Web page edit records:
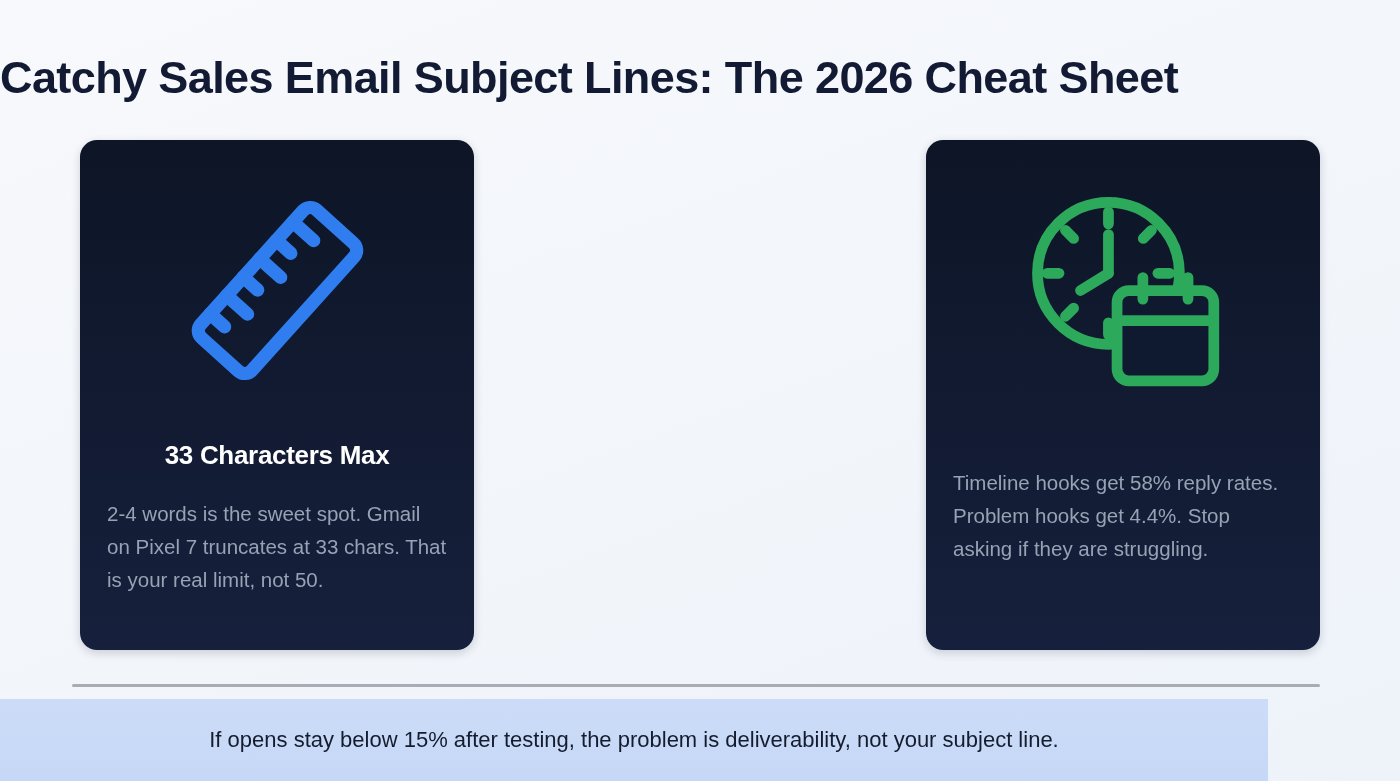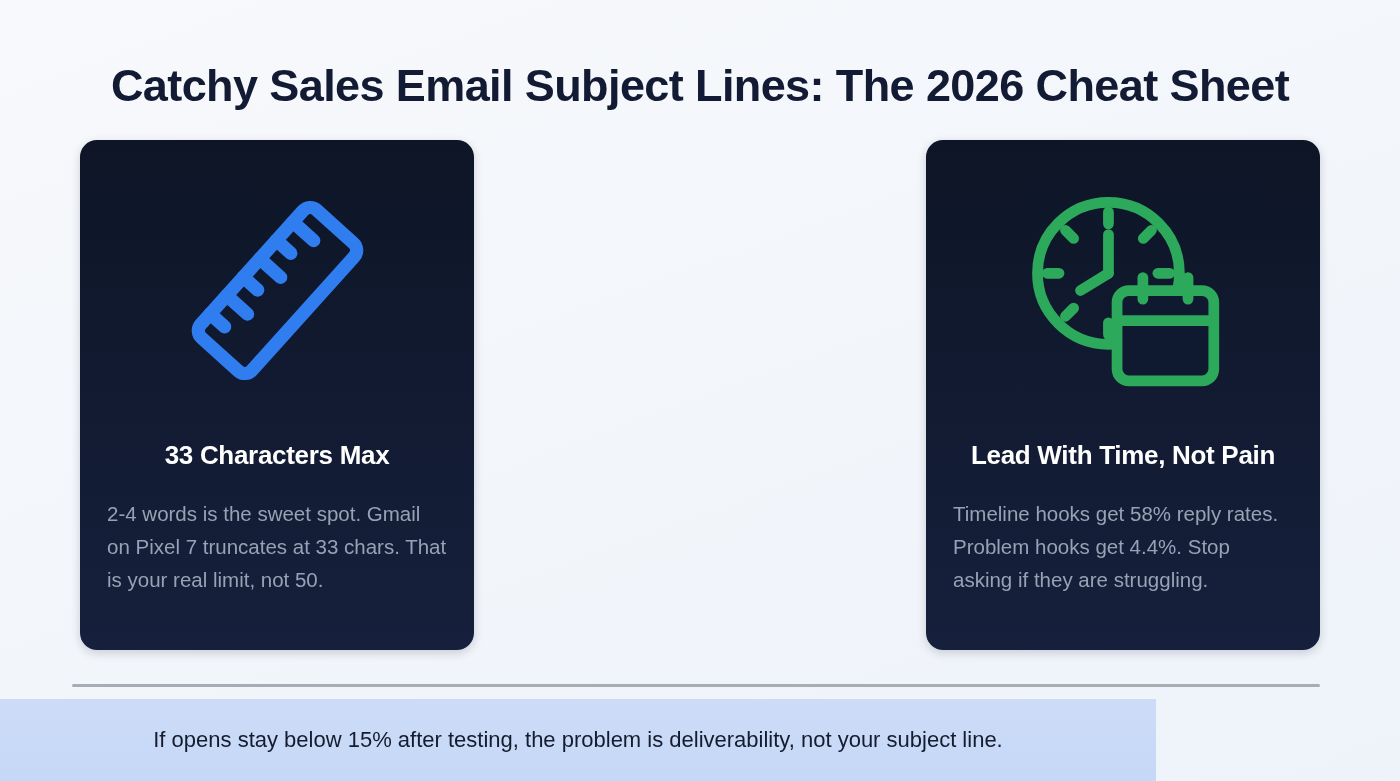--- a/index.html
+++ b/index.html
@@ -12,27 +12,26 @@
   .page {
     position:relative;
     width:1400px; height:781px;
     background:linear-gradient(160deg,#f7f9fc 0%,#f2f5fa 55%,#eef3fa 100%);
   }
 
   
   .title {
     position:absolute;
     top:52px; left:0; width:1400px;
-    text-align:center;
+    text-align:left;
     font-size:45px;
     font-weight:bold;
     letter-spacing:-0.6px;
     color:#121b33;
     white-space:nowrap;
-    margin-top:8px;
   }
 
   
   .cards {
     position:absolute;
     top:140px; left:80px;
     width:1240px; height:510px;
     display:flex;
     justify-content:space-between;
   }
@@ -76,21 +75,21 @@
   .divider {
     position:absolute;
     left:72px; top:684px;
     width:1248px; height:3px;
     background:#a8adb5;
     border-radius:2px;
   }
   .footer {
     position:absolute;
     left:0; bottom:0;
-    width:1156px; height:82px;
+    width:1268px; height:82px;
     background:linear-gradient(180deg,#ccdcf8 0%,#c6d8f7 100%);
     display:flex;
     align-items:center;
     justify-content:center;
   }
   .footer-text {
     font-size:22px;
     color:#141c2e;
     text-align:center;
     white-space:nowrap;
@@ -146,21 +145,20 @@
           <g>
             <rect x="47" y="50" width="45" height="42" rx="5.5" fill="#0f1a30" stroke="#2da95c" stroke-width="5" stroke-linejoin="round"></rect>
             <line x1="47" y1="64" x2="92" y2="64" stroke="#2da95c" stroke-width="5"></line>
             <g fill="none" stroke="#2da95c" stroke-width="5" stroke-linecap="round">
               <line x1="59" y1="44" x2="59" y2="54"></line>
               <line x1="80" y1="44" x2="80" y2="54"></line>
             </g>
           </g>
         </svg>
       </div>
-      <div class="card-title">Lead With Time, Not Pain</div>
       <div class="card-body">Timeline hooks get 58% reply rates. Problem hooks get 4.4%. Stop asking if they are struggling.</div>
     </div>
 
 
   </div>
 
   <div class="divider"></div>
 
   <div class="footer">
     <div class="footer-text">If opens stay below 15% after testing, the problem is deliverability, not your subject line.</div>

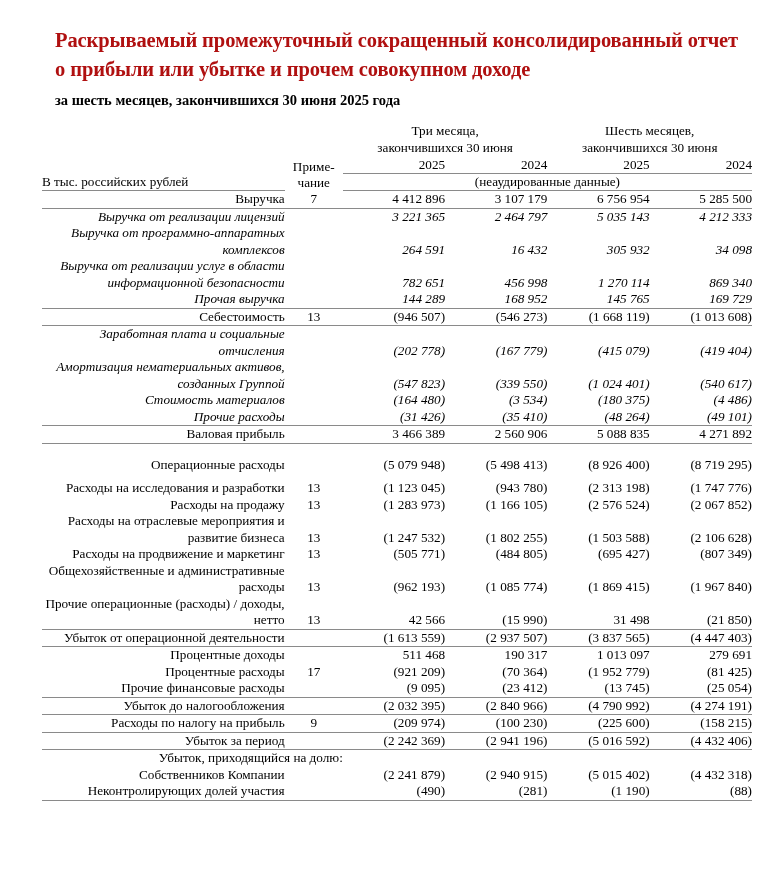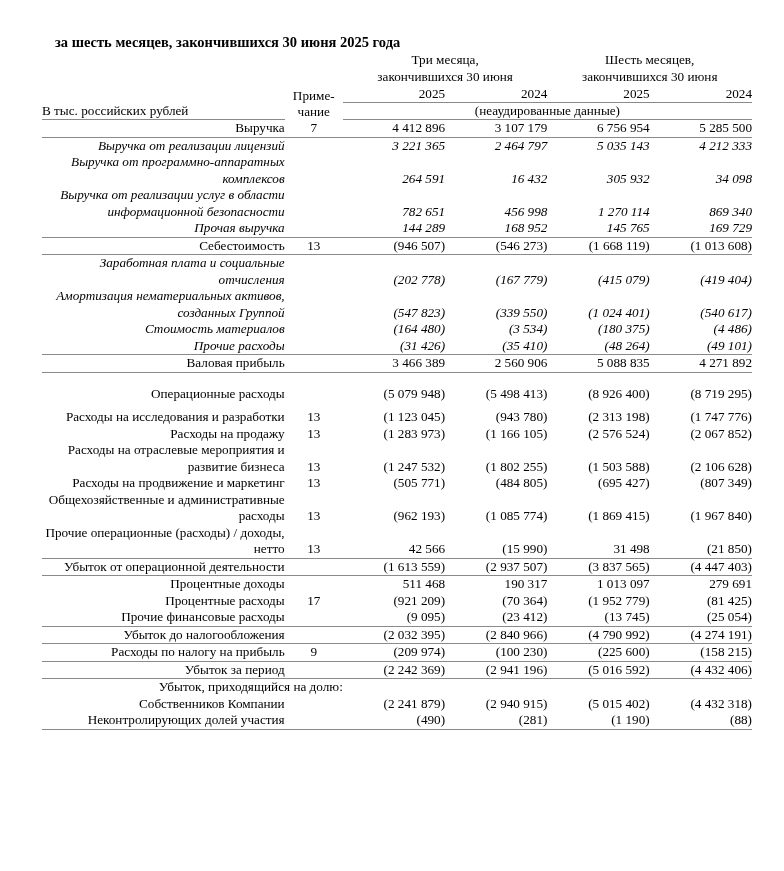--- a/index.html
+++ b/index.html
@@ -31,21 +31,21 @@
     font-weight: bold;
     font-size: 20.5px;
     line-height: 29px;
     margin: 0;
     letter-spacing: -0.1px;
   }
   .doc-subtitle {
     font-weight: bold;
     font-size: 14.5px;
     line-height: 18px;
-    margin: 7px 0 0 0;
+    margin: 7px 0 13px 0;
     color: #000;
   }
 
   
   .stmt-wrap {
     padding: 0 32px 0 42px;
   }
   table.stmt {
     width: 710px;
     border-collapse: collapse;
@@ -131,20 +131,21 @@
 
   .multiline { line-height: 16.5px; }
   .vmid { vertical-align: middle; }
 </style>
 </head>
 <body>
 
 <div class="page">
 
   <div class="title-block">
+    <h1 class="doc-title">Раскрываемый промежуточный сокращенный консолидированный отчет о прибыли или убытке и прочем совокупном доходе</h1>
     <div class="doc-subtitle">за шесть месяцев, закончившихся 30 июня 2025 года</div>
   </div>
 
   <div class="stmt-wrap">
     <table class="stmt">
       <colgroup>
         <col class="c-label">
           <col class="c-note">
         <col class="c-num">
           <col class="c-num">

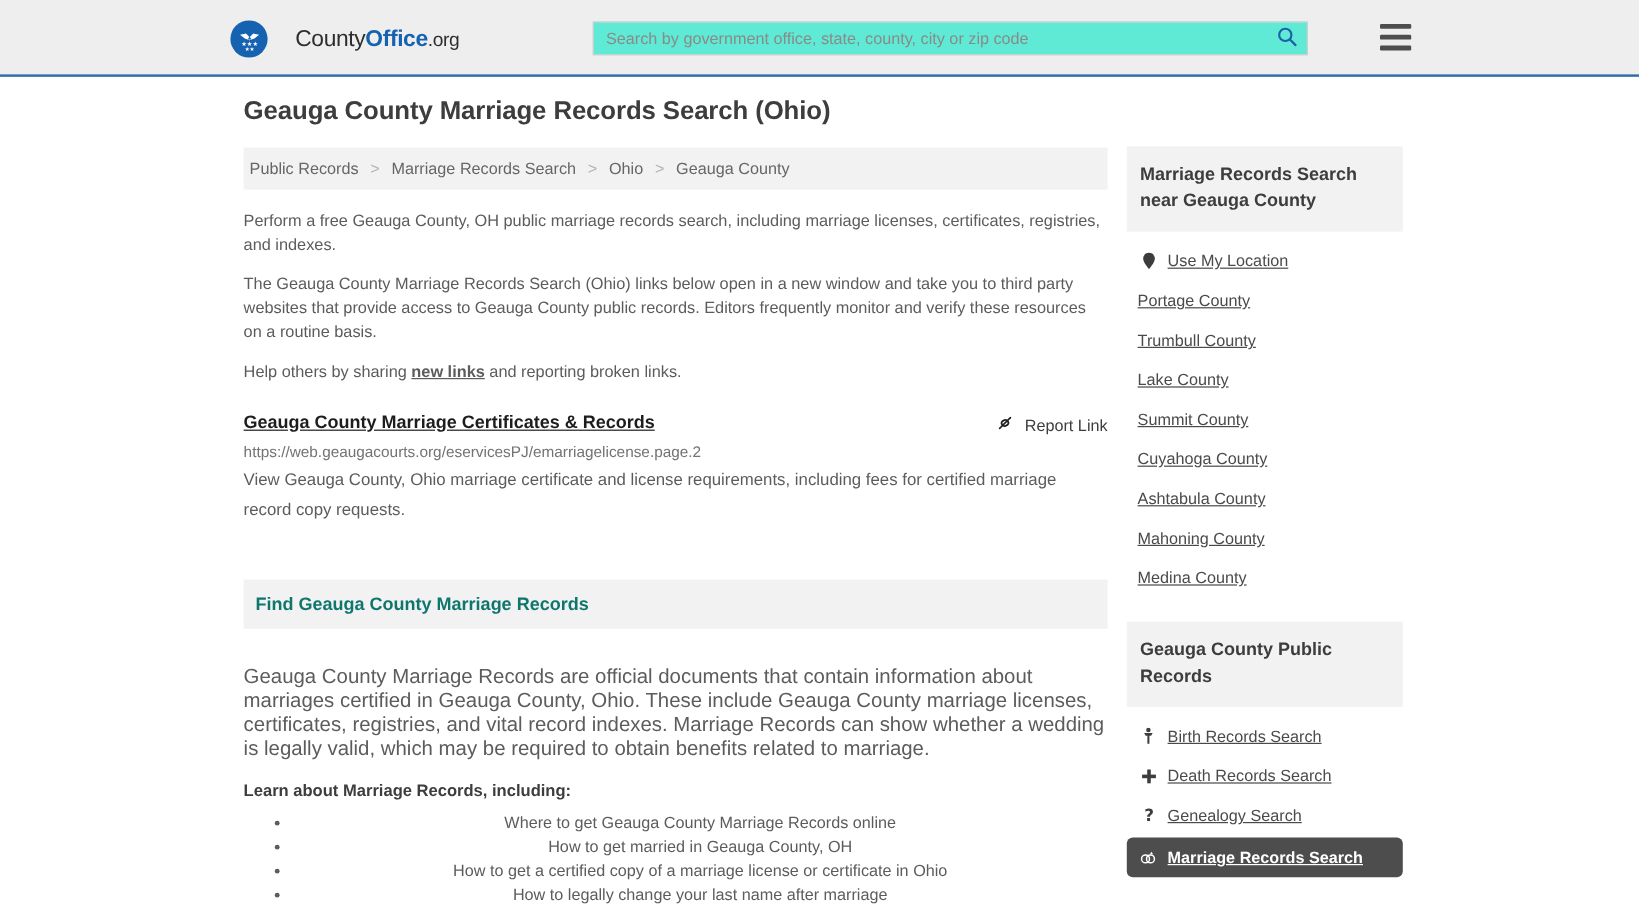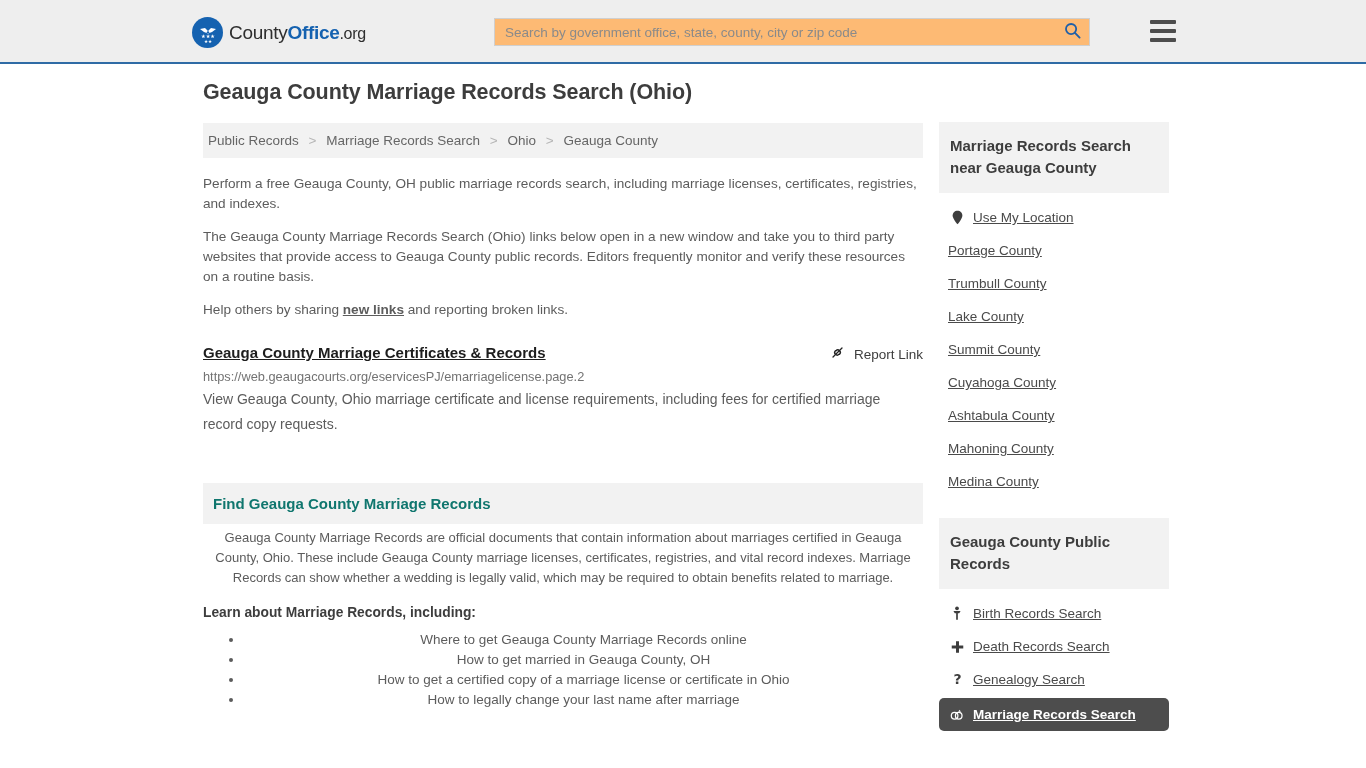--- a/index.html
+++ b/index.html
@@ -22,21 +22,21 @@
     border-bottom: 2px solid #2f6ba5;
     display: flex;
     align-items: center;
   }
   .logo-block {
     position: absolute;
     left: 192px;
     top: 17px;
     display: flex;
     align-items: center;
-    gap: 6px;
+    gap: 23px;
     text-decoration: none;
   }
   .logo-emblem {
     width: 31px;
     height: 31px;
     border-radius: 50%;
     background: #1562b0;
     display: flex;
     align-items: center;
     justify-content: center;
@@ -50,21 +50,21 @@
   .logo-text .w1 { color: #2e2e2e; }
   .logo-text .w2 { color: #1562b0; font-weight: bold; }
   .logo-text .w3 { color: #2e2e2e; font-size: 16px; }
 
   .search-wrap {
     position: absolute;
     left: 494px;
     top: 18px;
     width: 596px;
     height: 28px;
-    background: #fdba74;
+    background: #5eead4;
     border: 1px solid #cfcfcf;
     display: flex;
     align-items: center;
   }
   .search-input {
     border: none;
     outline: none;
     flex: 1;
     height: 100%;
     padding: 0 10px;
@@ -203,25 +203,24 @@
   
   .section-bar {
     background: #f2f2f2;
     padding: 12px 10px;
     margin-top: 46px;
     font-size: 15px;
     font-weight: bold;
     color: #0f766e;
   }
   .section-body {
-    font-size: 13px;
+    font-size: 17px;
     line-height: 20px;
     color: #5c5c5c;
-    margin-top: 4px;
-    text-align: center;
+    margin-top: 30px;
   }
   .learn-head {
     font-size: 13.8px;
     font-weight: bold;
     color: #3d3d3d;
     margin-top: 17px;
   }
   ul.learn-list {
     margin: 10px 0 0 0;
     padding-left: 41px;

Work task:
Where a line of the data holds the word "border", copy that line.

Solution for this exercise:
     border-radius:2px;
     border-collapse: collapse;
     border-bottom: 2px solid #2f6ba5;
     border-radius: 50%;
     border: 1px solid #cfcfcf;
     border: none;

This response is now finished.